───── The data

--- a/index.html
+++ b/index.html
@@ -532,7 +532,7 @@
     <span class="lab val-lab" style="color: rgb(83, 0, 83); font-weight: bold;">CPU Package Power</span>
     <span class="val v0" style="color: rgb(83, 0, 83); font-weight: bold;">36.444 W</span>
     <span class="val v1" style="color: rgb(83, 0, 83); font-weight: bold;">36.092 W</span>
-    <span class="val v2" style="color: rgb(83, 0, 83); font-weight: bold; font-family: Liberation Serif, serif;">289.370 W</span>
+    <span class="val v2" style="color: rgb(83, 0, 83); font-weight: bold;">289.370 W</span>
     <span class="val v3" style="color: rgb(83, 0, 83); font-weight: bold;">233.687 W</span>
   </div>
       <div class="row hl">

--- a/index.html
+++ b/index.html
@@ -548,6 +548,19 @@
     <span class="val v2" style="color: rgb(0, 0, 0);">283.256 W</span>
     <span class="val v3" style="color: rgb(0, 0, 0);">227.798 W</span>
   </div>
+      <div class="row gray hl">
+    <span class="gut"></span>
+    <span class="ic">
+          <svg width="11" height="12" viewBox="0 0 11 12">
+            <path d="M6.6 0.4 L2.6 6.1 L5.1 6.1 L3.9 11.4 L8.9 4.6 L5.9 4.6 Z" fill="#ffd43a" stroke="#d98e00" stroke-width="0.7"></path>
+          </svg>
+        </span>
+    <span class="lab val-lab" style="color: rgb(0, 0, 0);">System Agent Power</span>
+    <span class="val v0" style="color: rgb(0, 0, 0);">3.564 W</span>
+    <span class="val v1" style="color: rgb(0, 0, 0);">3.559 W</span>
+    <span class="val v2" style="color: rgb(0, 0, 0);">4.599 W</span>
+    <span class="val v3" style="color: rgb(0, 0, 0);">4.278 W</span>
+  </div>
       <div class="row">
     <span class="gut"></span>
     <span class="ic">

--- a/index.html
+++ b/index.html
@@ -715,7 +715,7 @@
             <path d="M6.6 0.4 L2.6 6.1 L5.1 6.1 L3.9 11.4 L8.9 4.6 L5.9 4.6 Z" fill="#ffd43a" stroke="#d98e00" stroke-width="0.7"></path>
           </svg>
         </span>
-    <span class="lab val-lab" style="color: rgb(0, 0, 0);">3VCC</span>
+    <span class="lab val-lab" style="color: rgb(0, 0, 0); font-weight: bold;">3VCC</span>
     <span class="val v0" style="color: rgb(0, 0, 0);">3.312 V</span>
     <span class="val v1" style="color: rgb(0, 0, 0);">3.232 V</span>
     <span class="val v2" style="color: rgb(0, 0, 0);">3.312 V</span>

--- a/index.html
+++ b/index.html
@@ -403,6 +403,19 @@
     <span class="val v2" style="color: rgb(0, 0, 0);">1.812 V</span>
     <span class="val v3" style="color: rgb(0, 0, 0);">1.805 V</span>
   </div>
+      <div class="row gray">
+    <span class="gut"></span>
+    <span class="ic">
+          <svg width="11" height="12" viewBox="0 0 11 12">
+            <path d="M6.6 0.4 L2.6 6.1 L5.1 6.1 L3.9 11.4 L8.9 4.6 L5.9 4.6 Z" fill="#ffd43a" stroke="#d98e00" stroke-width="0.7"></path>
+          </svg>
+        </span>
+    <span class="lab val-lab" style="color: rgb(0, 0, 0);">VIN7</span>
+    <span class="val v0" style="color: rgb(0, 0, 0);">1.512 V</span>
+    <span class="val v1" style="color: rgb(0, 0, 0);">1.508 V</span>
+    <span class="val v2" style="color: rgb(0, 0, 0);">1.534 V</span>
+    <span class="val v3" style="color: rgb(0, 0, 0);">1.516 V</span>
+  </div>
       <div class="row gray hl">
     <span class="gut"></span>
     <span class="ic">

──────────

§ Work required
Provide a verbatim copy of all the entries.

§ Task solution
--- a/index.html
+++ b/index.html
@@ -532,7 +532,7 @@
     <span class="lab val-lab" style="color: rgb(83, 0, 83); font-weight: bold;">CPU Package Power</span>
     <span class="val v0" style="color: rgb(83, 0, 83); font-weight: bold;">36.444 W</span>
     <span class="val v1" style="color: rgb(83, 0, 83); font-weight: bold;">36.092 W</span>
-    <span class="val v2" style="color: rgb(83, 0, 83); font-weight: bold; font-family: Liberation Serif, serif;">289.370 W</span>
+    <span class="val v2" style="color: rgb(83, 0, 83); font-weight: bold;">289.370 W</span>
     <span class="val v3" style="color: rgb(83, 0, 83); font-weight: bold;">233.687 W</span>
   </div>
       <div class="row hl">

--- a/index.html
+++ b/index.html
@@ -548,6 +548,19 @@
     <span class="val v2" style="color: rgb(0, 0, 0);">283.256 W</span>
     <span class="val v3" style="color: rgb(0, 0, 0);">227.798 W</span>
   </div>
+      <div class="row gray hl">
+    <span class="gut"></span>
+    <span class="ic">
+          <svg width="11" height="12" viewBox="0 0 11 12">
+            <path d="M6.6 0.4 L2.6 6.1 L5.1 6.1 L3.9 11.4 L8.9 4.6 L5.9 4.6 Z" fill="#ffd43a" stroke="#d98e00" stroke-width="0.7"></path>
+          </svg>
+        </span>
+    <span class="lab val-lab" style="color: rgb(0, 0, 0);">System Agent Power</span>
+    <span class="val v0" style="color: rgb(0, 0, 0);">3.564 W</span>
+    <span class="val v1" style="color: rgb(0, 0, 0);">3.559 W</span>
+    <span class="val v2" style="color: rgb(0, 0, 0);">4.599 W</span>
+    <span class="val v3" style="color: rgb(0, 0, 0);">4.278 W</span>
+  </div>
       <div class="row">
     <span class="gut"></span>
     <span class="ic">

--- a/index.html
+++ b/index.html
@@ -715,7 +715,7 @@
             <path d="M6.6 0.4 L2.6 6.1 L5.1 6.1 L3.9 11.4 L8.9 4.6 L5.9 4.6 Z" fill="#ffd43a" stroke="#d98e00" stroke-width="0.7"></path>
           </svg>
         </span>
-    <span class="lab val-lab" style="color: rgb(0, 0, 0);">3VCC</span>
+    <span class="lab val-lab" style="color: rgb(0, 0, 0); font-weight: bold;">3VCC</span>
     <span class="val v0" style="color: rgb(0, 0, 0);">3.312 V</span>
     <span class="val v1" style="color: rgb(0, 0, 0);">3.232 V</span>
     <span class="val v2" style="color: rgb(0, 0, 0);">3.312 V</span>

--- a/index.html
+++ b/index.html
@@ -403,6 +403,19 @@
     <span class="val v2" style="color: rgb(0, 0, 0);">1.812 V</span>
     <span class="val v3" style="color: rgb(0, 0, 0);">1.805 V</span>
   </div>
+      <div class="row gray">
+    <span class="gut"></span>
+    <span class="ic">
+          <svg width="11" height="12" viewBox="0 0 11 12">
+            <path d="M6.6 0.4 L2.6 6.1 L5.1 6.1 L3.9 11.4 L8.9 4.6 L5.9 4.6 Z" fill="#ffd43a" stroke="#d98e00" stroke-width="0.7"></path>
+          </svg>
+        </span>
+    <span class="lab val-lab" style="color: rgb(0, 0, 0);">VIN7</span>
+    <span class="val v0" style="color: rgb(0, 0, 0);">1.512 V</span>
+    <span class="val v1" style="color: rgb(0, 0, 0);">1.508 V</span>
+    <span class="val v2" style="color: rgb(0, 0, 0);">1.534 V</span>
+    <span class="val v3" style="color: rgb(0, 0, 0);">1.516 V</span>
+  </div>
       <div class="row gray hl">
     <span class="gut"></span>
     <span class="ic">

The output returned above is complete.